**Action item**
Quote the entries below from the line with "bank account: 93549160 -> 93549917" through the line with "total: 18659.95 -> 17651.41", both ends included, and only those lines.

[Structured diff data]
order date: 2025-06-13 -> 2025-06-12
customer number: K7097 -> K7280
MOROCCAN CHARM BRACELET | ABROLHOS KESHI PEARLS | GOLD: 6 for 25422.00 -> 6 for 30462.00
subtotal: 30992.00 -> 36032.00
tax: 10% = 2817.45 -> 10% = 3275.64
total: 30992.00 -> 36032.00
--
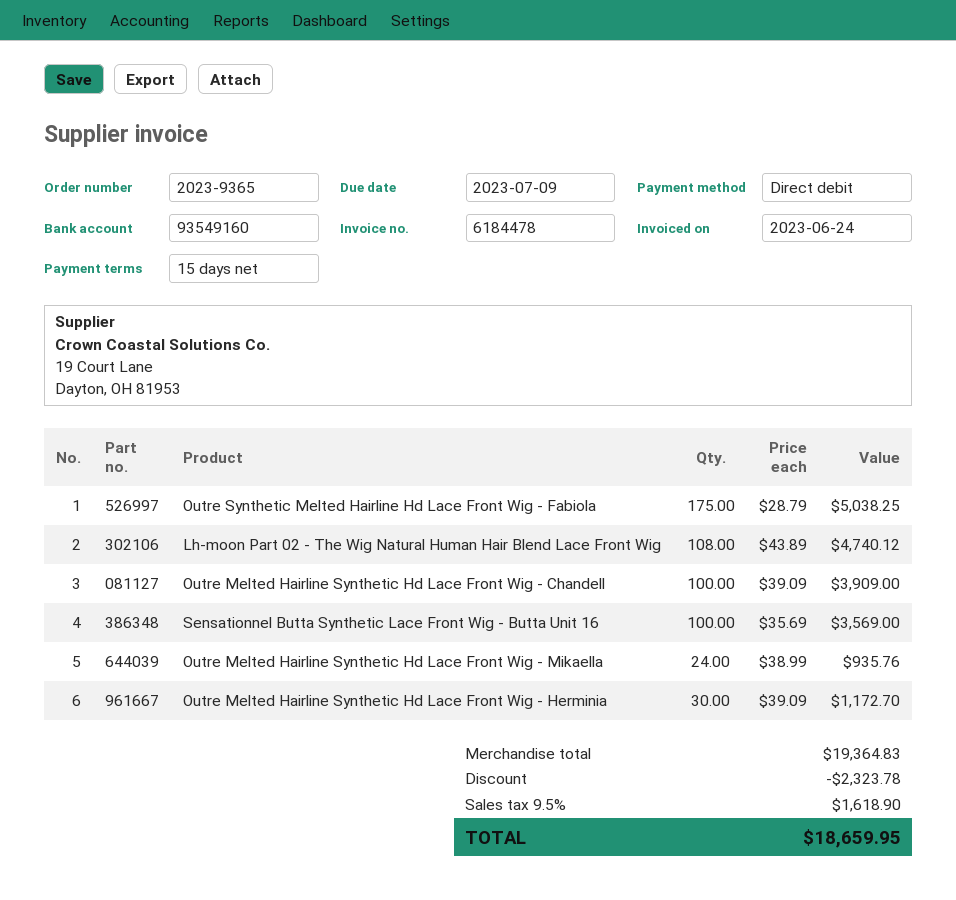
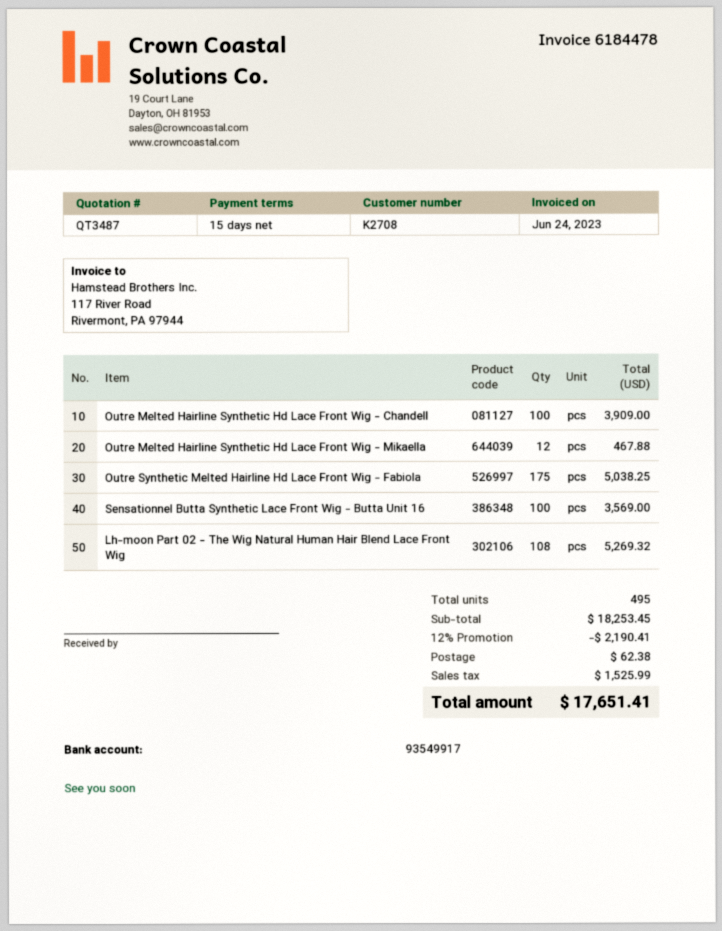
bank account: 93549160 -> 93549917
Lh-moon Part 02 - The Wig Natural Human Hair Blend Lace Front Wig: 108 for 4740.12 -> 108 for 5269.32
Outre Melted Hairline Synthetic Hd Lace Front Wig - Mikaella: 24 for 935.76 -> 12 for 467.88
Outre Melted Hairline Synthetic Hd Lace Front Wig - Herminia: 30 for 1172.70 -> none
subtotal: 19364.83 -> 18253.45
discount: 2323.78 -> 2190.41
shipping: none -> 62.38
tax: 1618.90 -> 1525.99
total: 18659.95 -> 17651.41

**Problem solution**
bank account: 93549160 -> 93549917
Lh-moon Part 02 - The Wig Natural Human Hair Blend Lace Front Wig: 108 for 4740.12 -> 108 for 5269.32
Outre Melted Hairline Synthetic Hd Lace Front Wig - Mikaella: 24 for 935.76 -> 12 for 467.88
Outre Melted Hairline Synthetic Hd Lace Front Wig - Herminia: 30 for 1172.70 -> none
subtotal: 19364.83 -> 18253.45
discount: 2323.78 -> 2190.41
shipping: none -> 62.38
tax: 1618.90 -> 1525.99
total: 18659.95 -> 17651.41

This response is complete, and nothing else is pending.